Inoltre. Riporto, con qualche ritardo, un articolo di Valeria Palermo uscito la settimana scorsa su L’Espresso. Su cui riflettere.
“La più brava tra le brave ragazze si è vista soffiare l’uomo, è storia nota, dalla più cattiva tra le cattive. Lui, poi, era Brad Pitt, quindi la perdita era rilevante. Le Jennifer di tutto il mondo hanno sofferto empaticamente con la Aniston e odiato con trasporto la Jolie, ma è servito a poco: la realtà resta quella stampata su milioni di magliette, “Le brave ragazze vanno in Paradiso, le cattive dappertutto”. E chi ha fretta di andare in Paradiso? Sicuramente poche. Certo non la cantante Rihanna: uno dei suoi più noti successi internazionali si intitola “Good girl gone bad”, brava ragazza diventata cattiva, e lei sembra contenta del salto di carreggiata. È la maledizione delle brave ragazze. Ovvero “The curse of the Good Girl”, libro di Rachel Simmons appena uscito negli Usa e già al centro di nervosi dibattiti. La tesi è che le “brave ragazze” da perdere hanno molto di più di un fidanzato: piuttosto, perdono tutti i treni che gli passano davanti, oppure – se li prendono – riescono a sedersi solo sugli strapuntini. Il loro problema? La mancanza di assertività. L’incapacità di farsi valere.
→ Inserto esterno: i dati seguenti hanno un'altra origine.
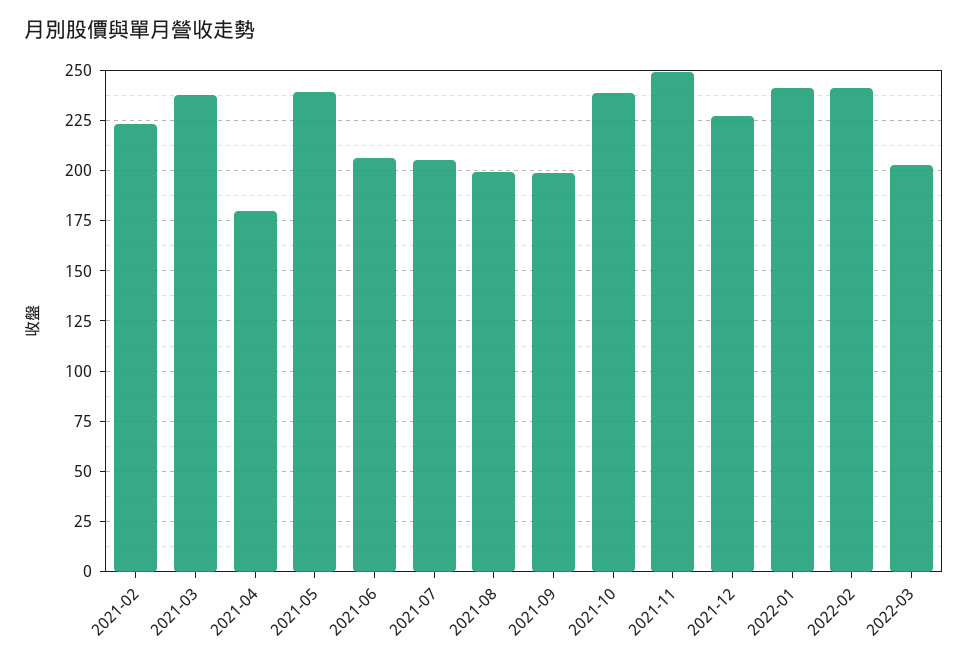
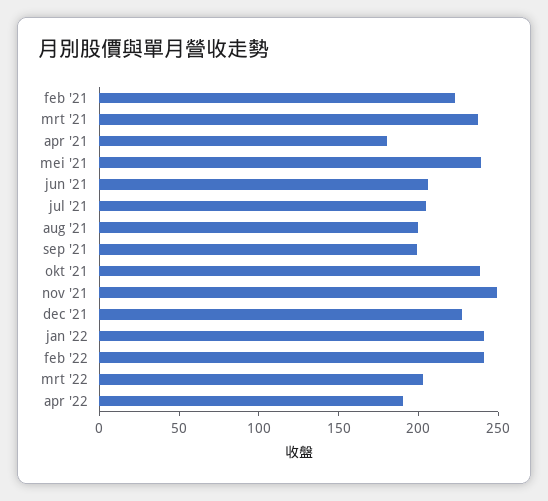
apr '22: none -> 190

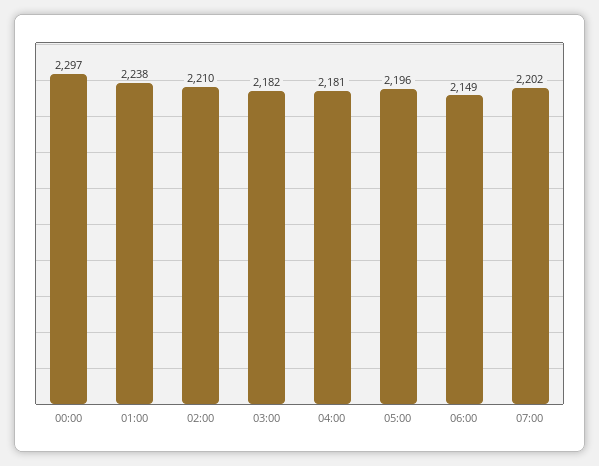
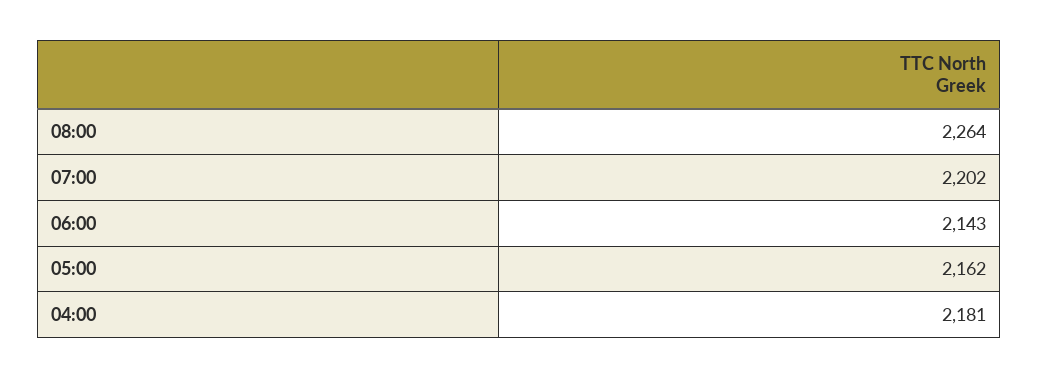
00:00: 2297 -> none
01:00: 2238 -> none
02:00: 2210 -> none
03:00: 2182 -> none
05:00: 2196 -> 2162
06:00: 2149 -> 2143
08:00: none -> 2264

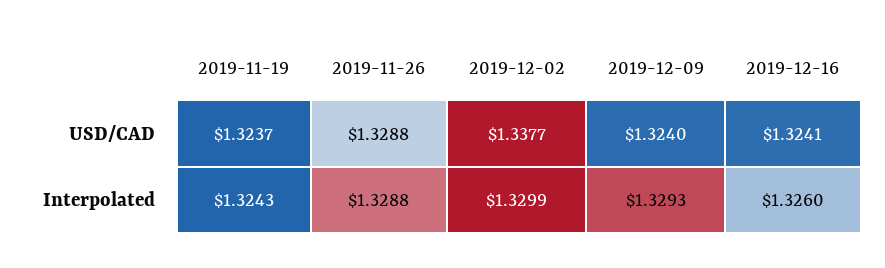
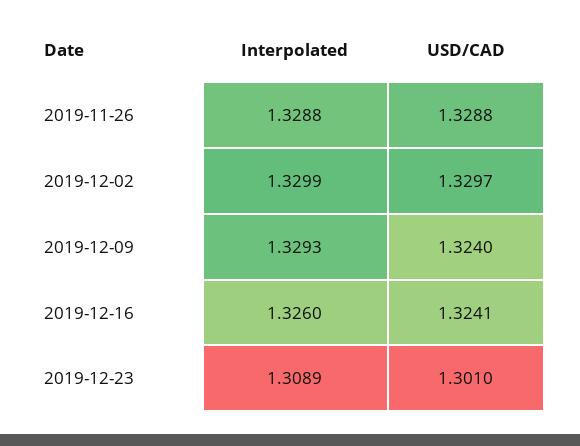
2019-11-19, USD/CAD: 1.3237 -> none
2019-12-02, USD/CAD: 1.3377 -> 1.3297
2019-11-19, Interpolated: 1.3243 -> none
2019-12-23, Interpolated: none -> 1.3089
2019-12-23, USD/CAD: none -> 1.301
Rachel Simmons è una che il mondo femminile lo conosce bene: i suoi lettori lo sanno, per questo la spediscono regolarmente in testa alle classifiche di vendita. Nella top ten del “New York Times” era già entrata con il primo serio saggio sul bullismo in rosa (“Odd Girl Out: The Hidden Culture of Aggression in Girls”). Attualmente dirige il Girls’ Leadership Institute, scuola con programmi mirati a promuovere la fiducia delle adolescenti nelle loro potenzialità. E il suo libro sulla “maledizione delle brave ragazze” ci ha messo poco a diventare un nuovo bestseller: perché tocca una corda sensibile. Secondo l’autrice, a causa dell’educazione che non smettono di ricevere (dai genitori, dalla scuola, ma anche dai media), le donne passano la vita a fare i conti con un modello profondamente interiorizzato, quello della “brava bambina”: cioè disciplinata, operosa, brava studentessa, ragionevole, mai scomposta, ben educata, rispettosa delle regole. Quella che non alza la voce, non occupa spazi impropri, non tira fuori le unghie. Quella che dà tante soddisfazioni ai genitori e agli insegnanti, molte meno a se stessa, perché non sa essere “bitch” (in italiano, peccato, diremmo “stronza”). Il prodotto inevitabile, per Simmons, di una cultura all’insegna del “Sì, però”: sì, fatti sotto, però resta femminile. Sì, conquista il mondo, ma non dimenticarti che l’importante è apparire seducente. Sì, il mondo è tuo, ma non vorrai mica entrarci così spettinata.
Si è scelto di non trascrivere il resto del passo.